◆ Task goal ◆
Every line of the material is to be reproduced verbatim.

◆ Stored data ◆

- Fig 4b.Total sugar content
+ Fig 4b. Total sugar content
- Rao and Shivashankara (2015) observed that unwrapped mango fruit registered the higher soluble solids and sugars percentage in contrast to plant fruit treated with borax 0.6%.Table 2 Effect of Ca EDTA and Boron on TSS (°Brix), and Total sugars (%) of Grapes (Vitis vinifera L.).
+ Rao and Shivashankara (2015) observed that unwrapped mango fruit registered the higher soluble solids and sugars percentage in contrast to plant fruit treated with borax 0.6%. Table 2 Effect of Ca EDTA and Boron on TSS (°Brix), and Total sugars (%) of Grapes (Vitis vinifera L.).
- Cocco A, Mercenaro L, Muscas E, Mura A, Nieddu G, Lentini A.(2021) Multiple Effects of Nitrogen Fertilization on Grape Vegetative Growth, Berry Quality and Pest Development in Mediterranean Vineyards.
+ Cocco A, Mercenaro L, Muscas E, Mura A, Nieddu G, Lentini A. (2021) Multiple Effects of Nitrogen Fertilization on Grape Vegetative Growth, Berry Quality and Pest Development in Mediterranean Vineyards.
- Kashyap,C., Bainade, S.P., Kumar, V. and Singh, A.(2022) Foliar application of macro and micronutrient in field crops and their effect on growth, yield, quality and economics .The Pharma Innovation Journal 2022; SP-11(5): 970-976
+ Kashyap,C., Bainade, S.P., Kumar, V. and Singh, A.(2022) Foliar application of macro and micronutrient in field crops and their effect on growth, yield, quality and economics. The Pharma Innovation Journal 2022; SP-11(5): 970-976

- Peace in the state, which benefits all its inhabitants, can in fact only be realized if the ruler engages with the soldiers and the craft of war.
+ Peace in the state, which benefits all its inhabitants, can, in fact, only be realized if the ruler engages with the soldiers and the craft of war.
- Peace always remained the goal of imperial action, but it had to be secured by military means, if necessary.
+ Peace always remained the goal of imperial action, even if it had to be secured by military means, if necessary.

◆ Task result ◆
- Fig 4b.Total sugar content
+ Fig 4b. Total sugar content
- Rao and Shivashankara (2015) observed that unwrapped mango fruit registered the higher soluble solids and sugars percentage in contrast to plant fruit treated with borax 0.6%.Table 2 Effect of Ca EDTA and Boron on TSS (°Brix), and Total sugars (%) of Grapes (Vitis vinifera L.).
+ Rao and Shivashankara (2015) observed that unwrapped mango fruit registered the higher soluble solids and sugars percentage in contrast to plant fruit treated with borax 0.6%. Table 2 Effect of Ca EDTA and Boron on TSS (°Brix), and Total sugars (%) of Grapes (Vitis vinifera L.).
- Cocco A, Mercenaro L, Muscas E, Mura A, Nieddu G, Lentini A.(2021) Multiple Effects of Nitrogen Fertilization on Grape Vegetative Growth, Berry Quality and Pest Development in Mediterranean Vineyards.
+ Cocco A, Mercenaro L, Muscas E, Mura A, Nieddu G, Lentini A. (2021) Multiple Effects of Nitrogen Fertilization on Grape Vegetative Growth, Berry Quality and Pest Development in Mediterranean Vineyards.
- Kashyap,C., Bainade, S.P., Kumar, V. and Singh, A.(2022) Foliar application of macro and micronutrient in field crops and their effect on growth, yield, quality and economics .The Pharma Innovation Journal 2022; SP-11(5): 970-976
+ Kashyap,C., Bainade, S.P., Kumar, V. and Singh, A.(2022) Foliar application of macro and micronutrient in field crops and their effect on growth, yield, quality and economics. The Pharma Innovation Journal 2022; SP-11(5): 970-976

- Peace in the state, which benefits all its inhabitants, can in fact only be realized if the ruler engages with the soldiers and the craft of war.
+ Peace in the state, which benefits all its inhabitants, can, in fact, only be realized if the ruler engages with the soldiers and the craft of war.
- Peace always remained the goal of imperial action, but it had to be secured by military means, if necessary.
+ Peace always remained the goal of imperial action, even if it had to be secured by military means, if necessary.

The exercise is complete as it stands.